Problem: Starting with the line that contains "Lyfjastofnunar Evrópu https://www.ema.europa.eu." and stopping after the line that contains "Setjið Lamira eimgjafatækið", copy the entries below exactly. Include nothing else.

(Collected data entries)
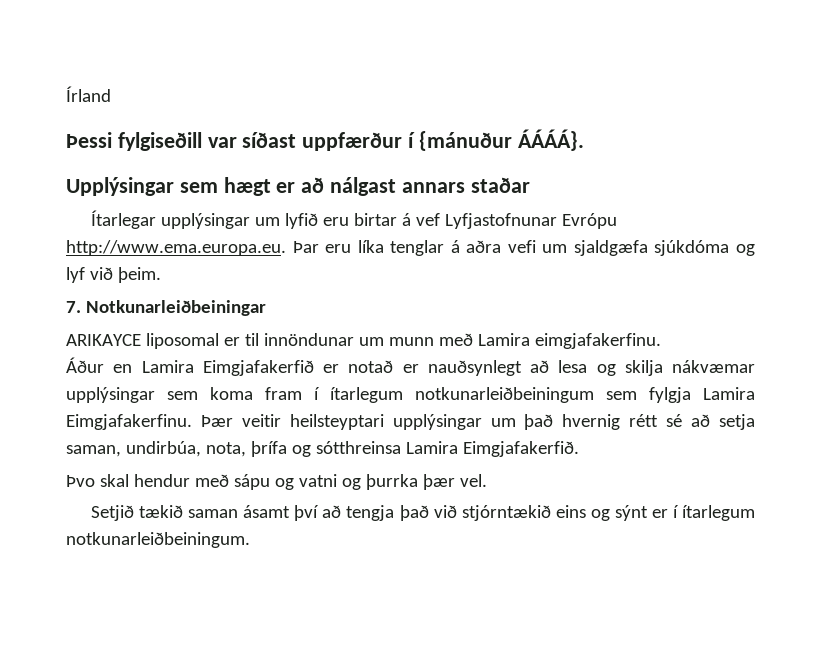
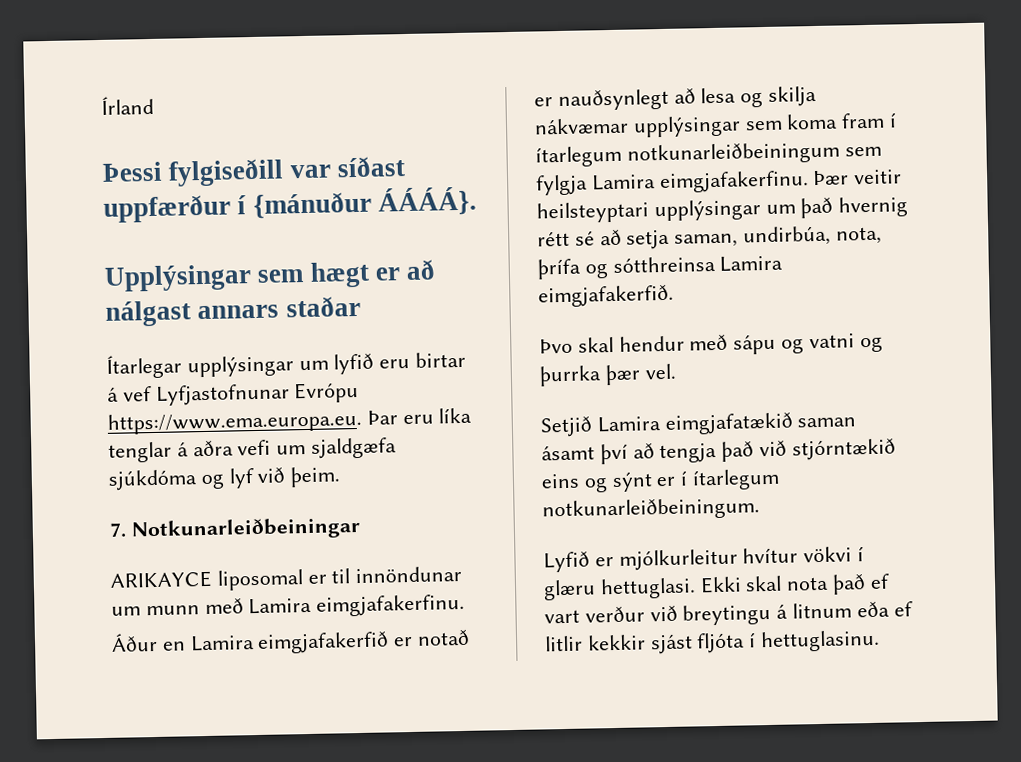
- Ítarlegar upplýsingar um lyfið eru birtar á vef Lyfjastofnunar Evrópu http://www.ema.europa.eu. Þar eru líka tenglar á aðra vefi um sjaldgæfa sjúkdóma og lyf við þeim.
+ Ítarlegar upplýsingar um lyfið eru birtar á vef Lyfjastofnunar Evrópu https://www.ema.europa.eu. Þar eru líka tenglar á aðra vefi um sjaldgæfa sjúkdóma og lyf við þeim.
- Áður en Lamira Eimgjafakerfið er notað er nauðsynlegt að lesa og skilja nákvæmar upplýsingar sem koma fram í ítarlegum notkunarleiðbeiningum sem fylgja Lamira Eimgjafakerfinu.
+ Áður en Lamira eimgjafakerfið er notað er nauðsynlegt að lesa og skilja nákvæmar upplýsingar sem koma fram í ítarlegum notkunarleiðbeiningum sem fylgja Lamira eimgjafakerfinu.
- Þær veitir heilsteyptari upplýsingar um það hvernig rétt sé að setja saman, undirbúa, nota, þrífa og sótthreinsa Lamira Eimgjafakerfið.
+ Þær veitir heilsteyptari upplýsingar um það hvernig rétt sé að setja saman, undirbúa, nota, þrífa og sótthreinsa Lamira eimgjafakerfið.
- Setjið tækið saman ásamt því að tengja það við stjórntækið eins og sýnt er í ítarlegum notkunarleiðbeiningum.
+ Setjið Lamira eimgjafatækið saman ásamt því að tengja það við stjórntækið eins og sýnt er í ítarlegum notkunarleiðbeiningum.
+ Lyfið er mjólkurleitur hvítur vökvi í glæru hettuglasi. Ekki skal nota það ef vart verður við breytingu á litnum eða ef litlir kekkir sjást fljóta í hettuglasinu.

Answer space:
+ Ítarlegar upplýsingar um lyfið eru birtar á vef Lyfjastofnunar Evrópu https://www.ema.europa.eu. Þar eru líka tenglar á aðra vefi um sjaldgæfa sjúkdóma og lyf við þeim.
- Áður en Lamira Eimgjafakerfið er notað er nauðsynlegt að lesa og skilja nákvæmar upplýsingar sem koma fram í ítarlegum notkunarleiðbeiningum sem fylgja Lamira Eimgjafakerfinu.
+ Áður en Lamira eimgjafakerfið er notað er nauðsynlegt að lesa og skilja nákvæmar upplýsingar sem koma fram í ítarlegum notkunarleiðbeiningum sem fylgja Lamira eimgjafakerfinu.
- Þær veitir heilsteyptari upplýsingar um það hvernig rétt sé að setja saman, undirbúa, nota, þrífa og sótthreinsa Lamira Eimgjafakerfið.
+ Þær veitir heilsteyptari upplýsingar um það hvernig rétt sé að setja saman, undirbúa, nota, þrífa og sótthreinsa Lamira eimgjafakerfið.
- Setjið tækið saman ásamt því að tengja það við stjórntækið eins og sýnt er í ítarlegum notkunarleiðbeiningum.
+ Setjið Lamira eimgjafatækið saman ásamt því að tengja það við stjórntækið eins og sýnt er í ítarlegum notkunarleiðbeiningum.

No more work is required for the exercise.